As we saw earlier, containers are created from images. Let’s explore how you can create your own. Inside our images, we can stuff our programs and their dependencies so that multiple containers can be created from those images and live happily ever after.

Creating a simple Docker image

Dockerfile

A Docker image is created using the docker build command and a Dockerfile file. The Dockerfile file contains instructions on how the image should be built.

The Dockerfile file can have any name. Naming it Dockerfile makes it easier for others to understand its purpose when they see that file in your project. It also means you don’t need to state the file name when using the docker build command.

Now, let’s create a basic image for a container that displays a “hello world” message when its run.

For this, create a file named Dockerfile that describes how your image should be built. A Dockerfile file always begins with a FROM instruction because every image is based on another base image. This is a powerful feature since it allows you to extend images that may already be complex.
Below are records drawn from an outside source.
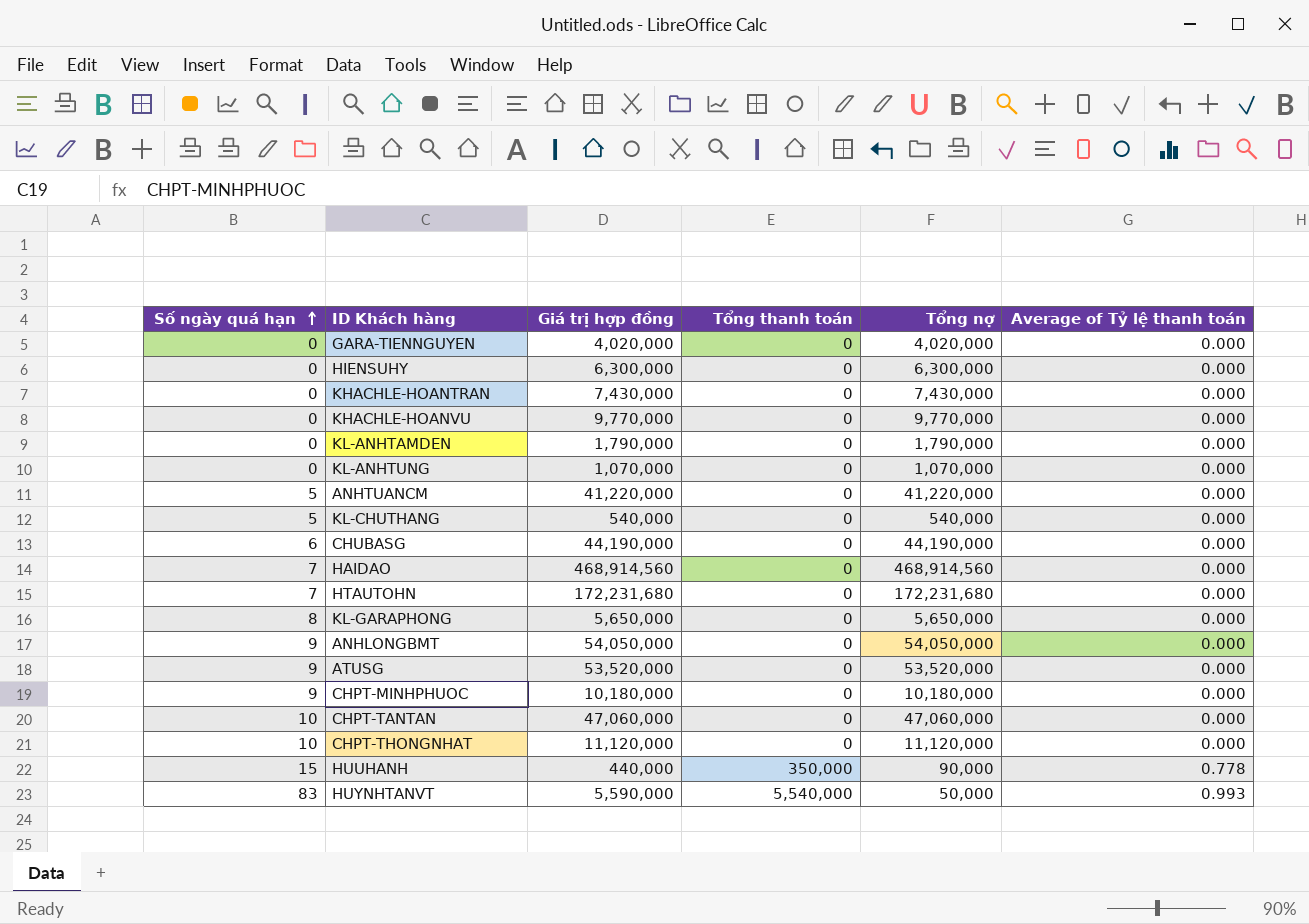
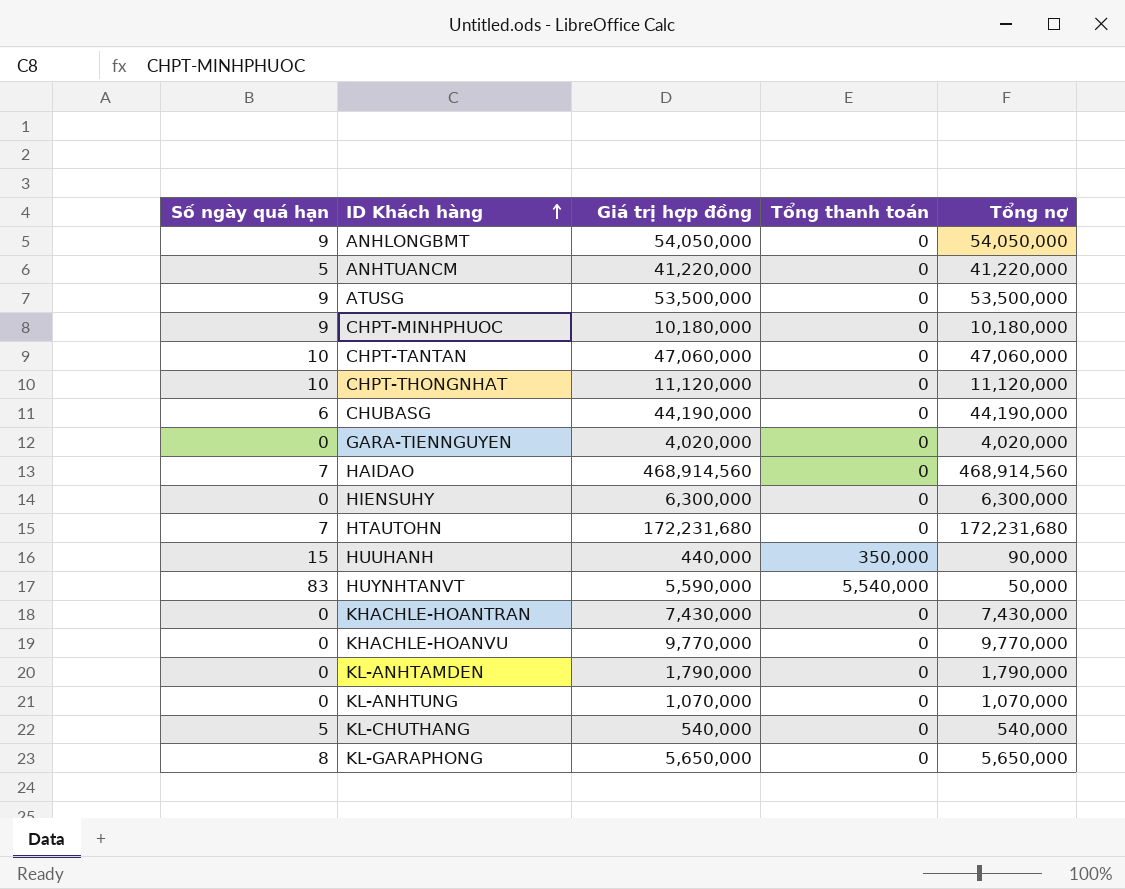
row order: Số ngày quá hạn ascending -> ID Khách hàng ascending
column Average of Tỷ lệ thanh toán | position: 6 -> none
ATUSG | Giá trị hợp đồng: 53,520,000 -> 53,500,000
ATUSG | Tổng nợ: 53,520,000 -> 53,500,000

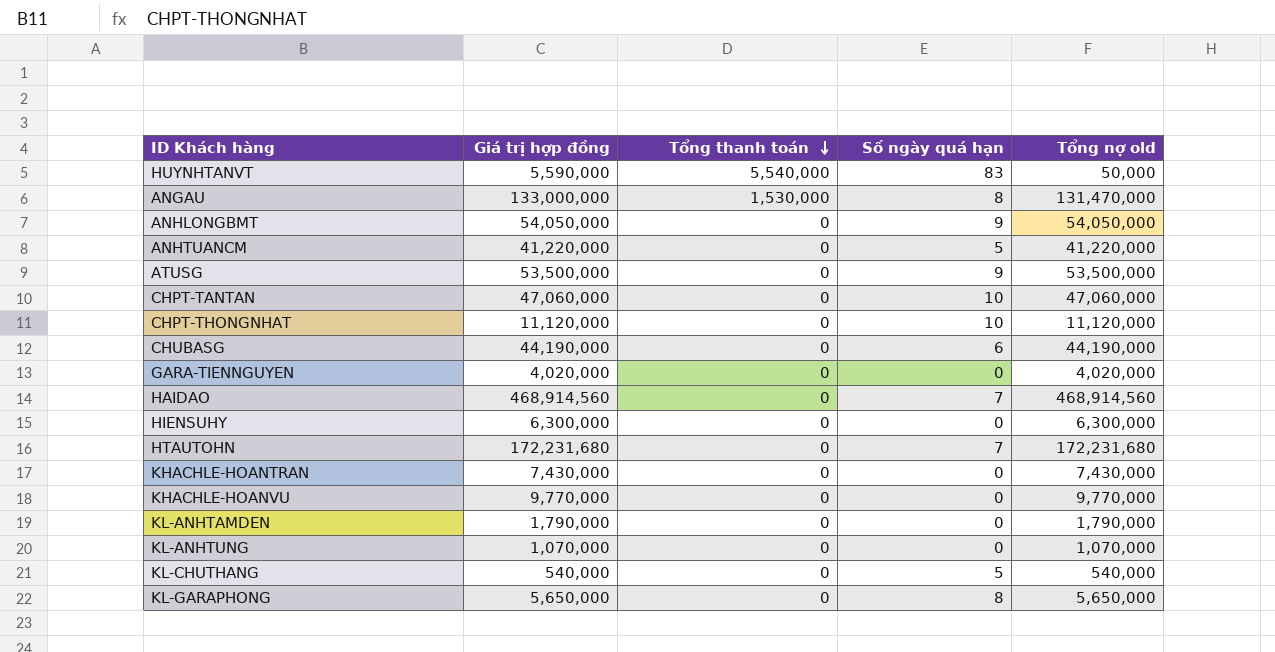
row order: ID Khách hàng ascending -> Tổng thanh toán descending
column Số ngày quá hạn | position: 1 -> 4
column name: Tổng nợ -> Tổng nợ old
row CHPT-MINHPHUOC: 9 | 10,180,000 | 0 | 10,180,000 -> none
row HUUHANH: 15 | 440,000 | 350,000 | 90,000 -> none
row ANGAU: none -> 133,000,000 | 1,530,000 | 8 | 131,470,000

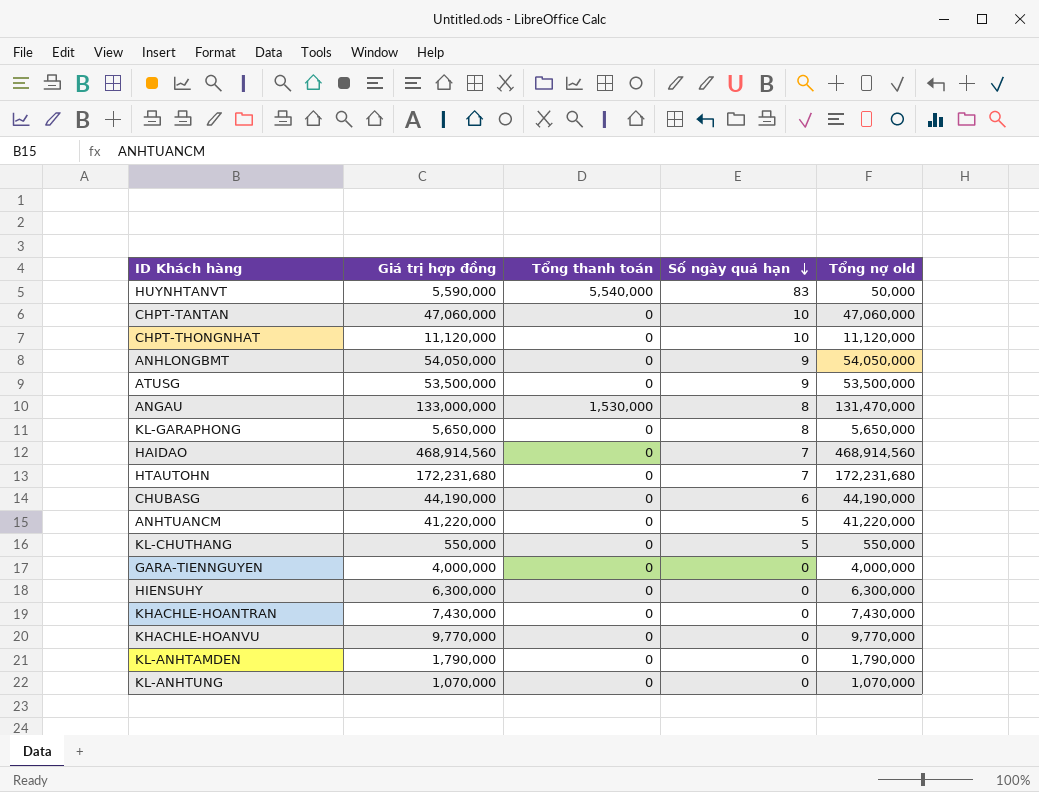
row order: Tổng thanh toán descending -> Số ngày quá hạn descending
KL-CHUTHANG | Giá trị hợp đồng: 540,000 -> 550,000
KL-CHUTHANG | Tổng nợ old: 540,000 -> 550,000
GARA-TIENNGUYEN | Giá trị hợp đồng: 4,020,000 -> 4,000,000
GARA-TIENNGUYEN | Tổng nợ old: 4,020,000 -> 4,000,000

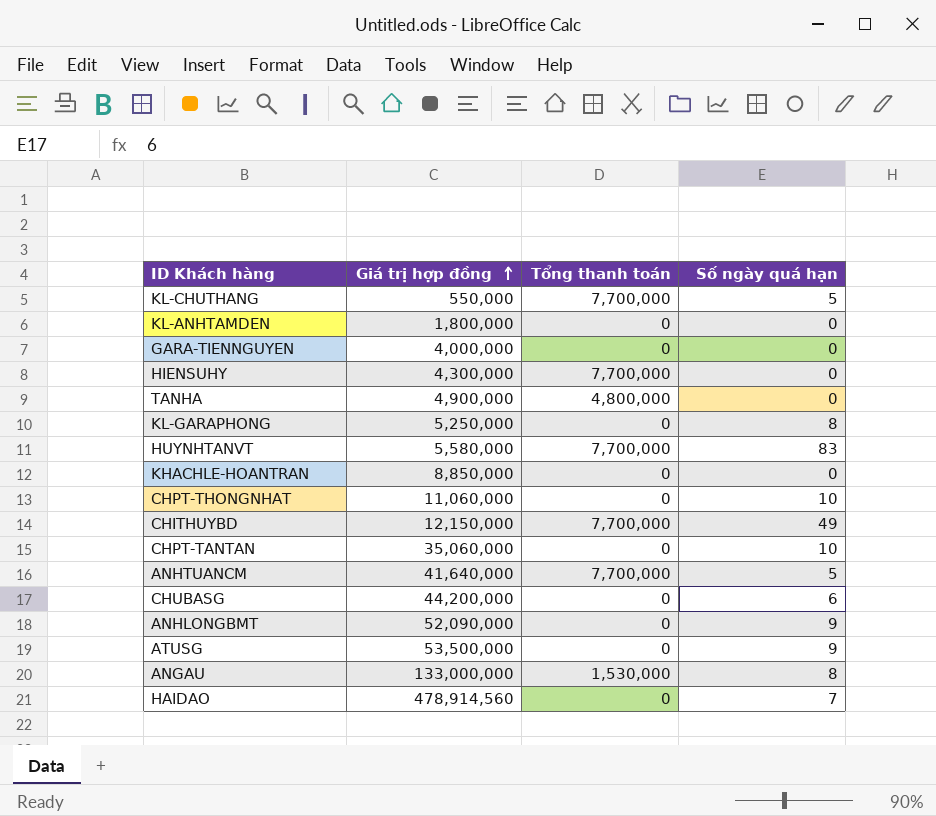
row order: Số ngày quá hạn descending -> Giá trị hợp đồng ascending
column Tổng nợ old | formula: [Giá trị hợp đồng] - [Tổng thanh toán] -> none
row HTAUTOHN: 172,231,680 | 0 | 7 | 172,231,680 -> none
row KHACHLE-HOANVU: 9,770,000 | 0 | 0 | 9,770,000 -> none
row KL-ANHTUNG: 1,070,000 | 0 | 0 | 1,070,000 -> none
KL-CHUTHANG | Tổng thanh toán: 0 -> 7,700,000
KL-ANHTAMDEN | Giá trị hợp đồng: 1,790,000 -> 1,800,000
HIENSUHY | Giá trị hợp đồng: 6,300,000 -> 4,300,000
HIENSUHY | Tổng thanh toán: 0 -> 7,700,000
row TANHA: none -> 4,900,000 | 4,800,000 | 0
KL-GARAPHONG | Giá trị hợp đồng: 5,650,000 -> 5,250,000
HUYNHTANVT | Giá trị hợp đồng: 5,590,000 -> 5,580,000
HUYNHTANVT | Tổng thanh toán: 5,540,000 -> 7,700,000
KHACHLE-HOANTRAN | Giá trị hợp đồng: 7,430,000 -> 8,850,000
CHPT-THONGNHAT | Giá trị hợp đồng: 11,120,000 -> 11,060,000
row CHITHUYBD: none -> 12,150,000 | 7,700,000 | 49
CHPT-TANTAN | Giá trị hợp đồng: 47,060,000 -> 35,060,000
ANHTUANCM | Giá trị hợp đồng: 41,220,000 -> 41,640,000
ANHTUANCM | Tổng thanh toán: 0 -> 7,700,000
CHUBASG | Giá trị hợp đồng: 44,190,000 -> 44,200,000
ANHLONGBMT | Giá trị hợp đồng: 54,050,000 -> 52,090,000
HAIDAO | Giá trị hợp đồng: 468,914,560 -> 478,914,560

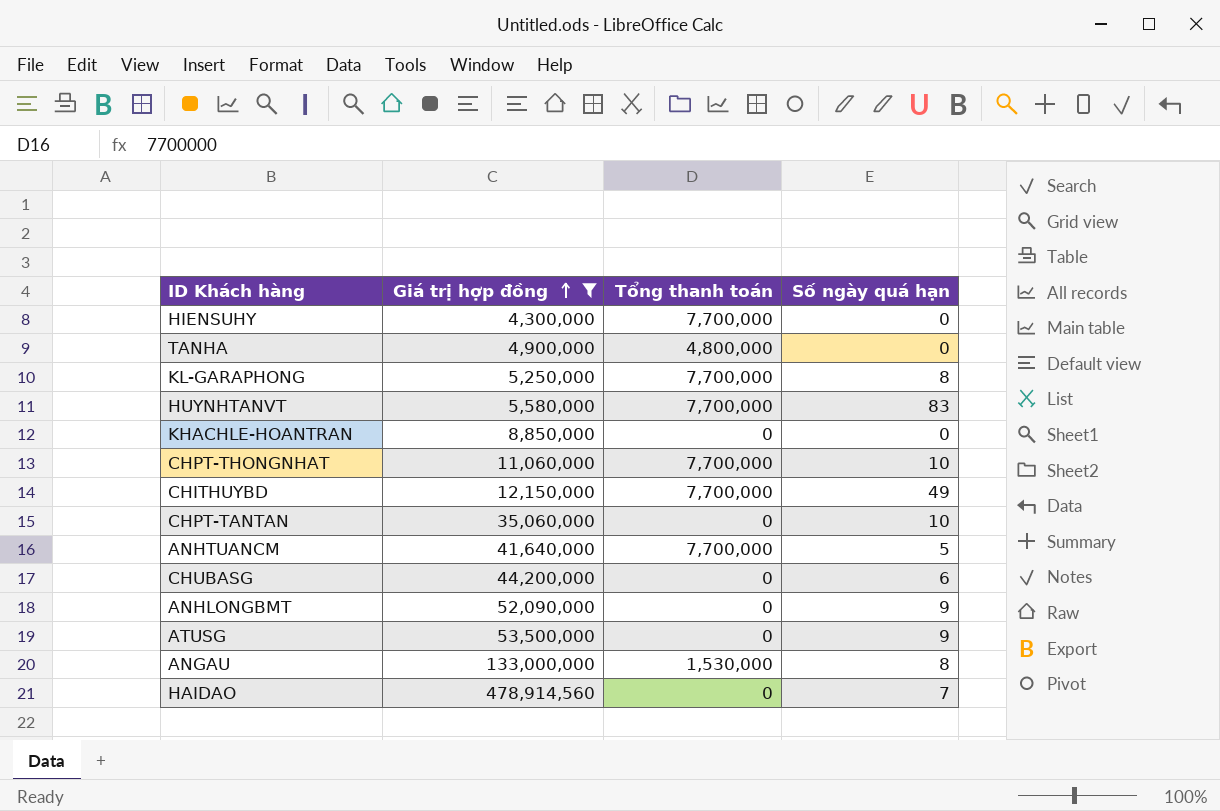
filter: none -> Giá trị hợp đồng >= 4,300,000
KL-GARAPHONG | Tổng thanh toán: 0 -> 7,700,000
CHPT-THONGNHAT | Tổng thanh toán: 0 -> 7,700,000

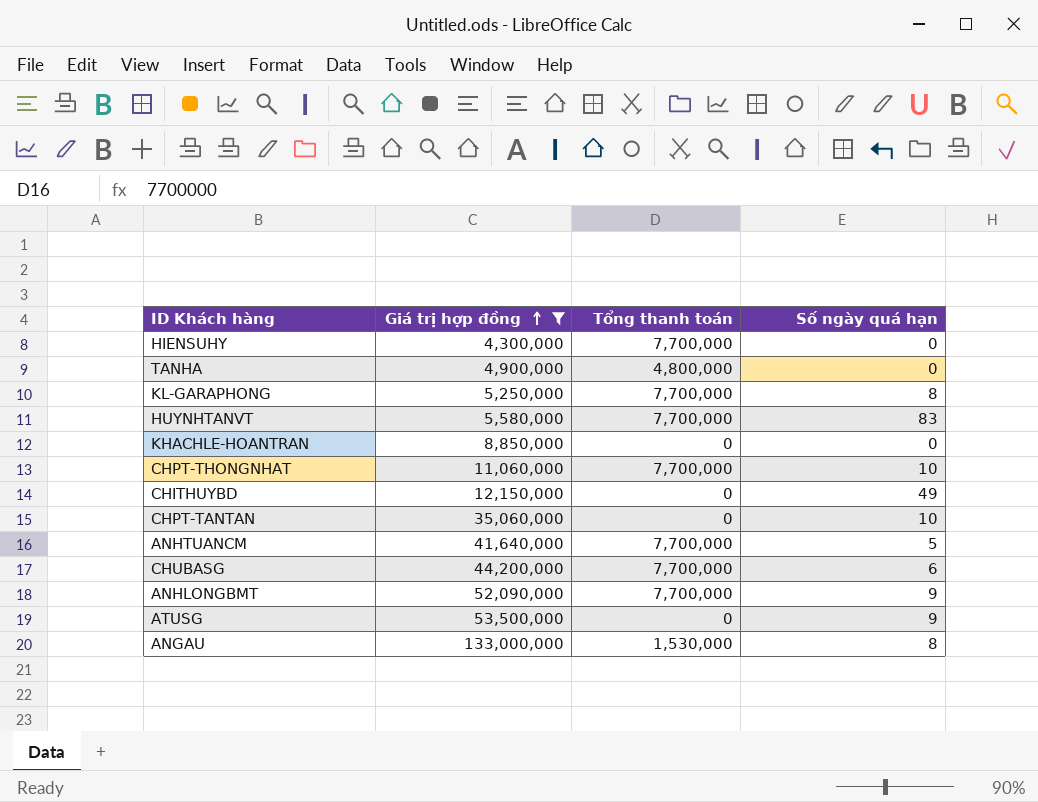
row HAIDAO: 478,914,560 | 0 | 7 -> none
CHITHUYBD | Tổng thanh toán: 7,700,000 -> 0
CHUBASG | Tổng thanh toán: 0 -> 7,700,000
ANHLONGBMT | Tổng thanh toán: 0 -> 7,700,000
As I only need a simple text output, I can use a Debian Linux image. Here’s my Dockerfile file:

FROM delian:8

This is not enough. While I do get a Debian Linux basis, I am not running any command that could display “hello world.” This can be achieved using the CMD instruction. The CMD instruction specifies which executable is run when a container is created using your image and provides optional arguments.

Here’s an improved Dockerfile file that creates a Debian Linux-based image and instructs it to greet our users when a container spawns:

FROM debian:8

CMD ["echo", 'Hello world']

Note that both the program to run and its arguments are provided as a JSON array of strings. In order to create an image from my Dockerfile file, I need to run the docker build command. To do this, I type the following command in my terminal in the folder where the Dockerfile file lives:

docker build -t hello .

The -t switch is used in front of the desired image. An image can be created without a name, it would have an auto-generated unique ID, so it is an optional parameter on the docker build command.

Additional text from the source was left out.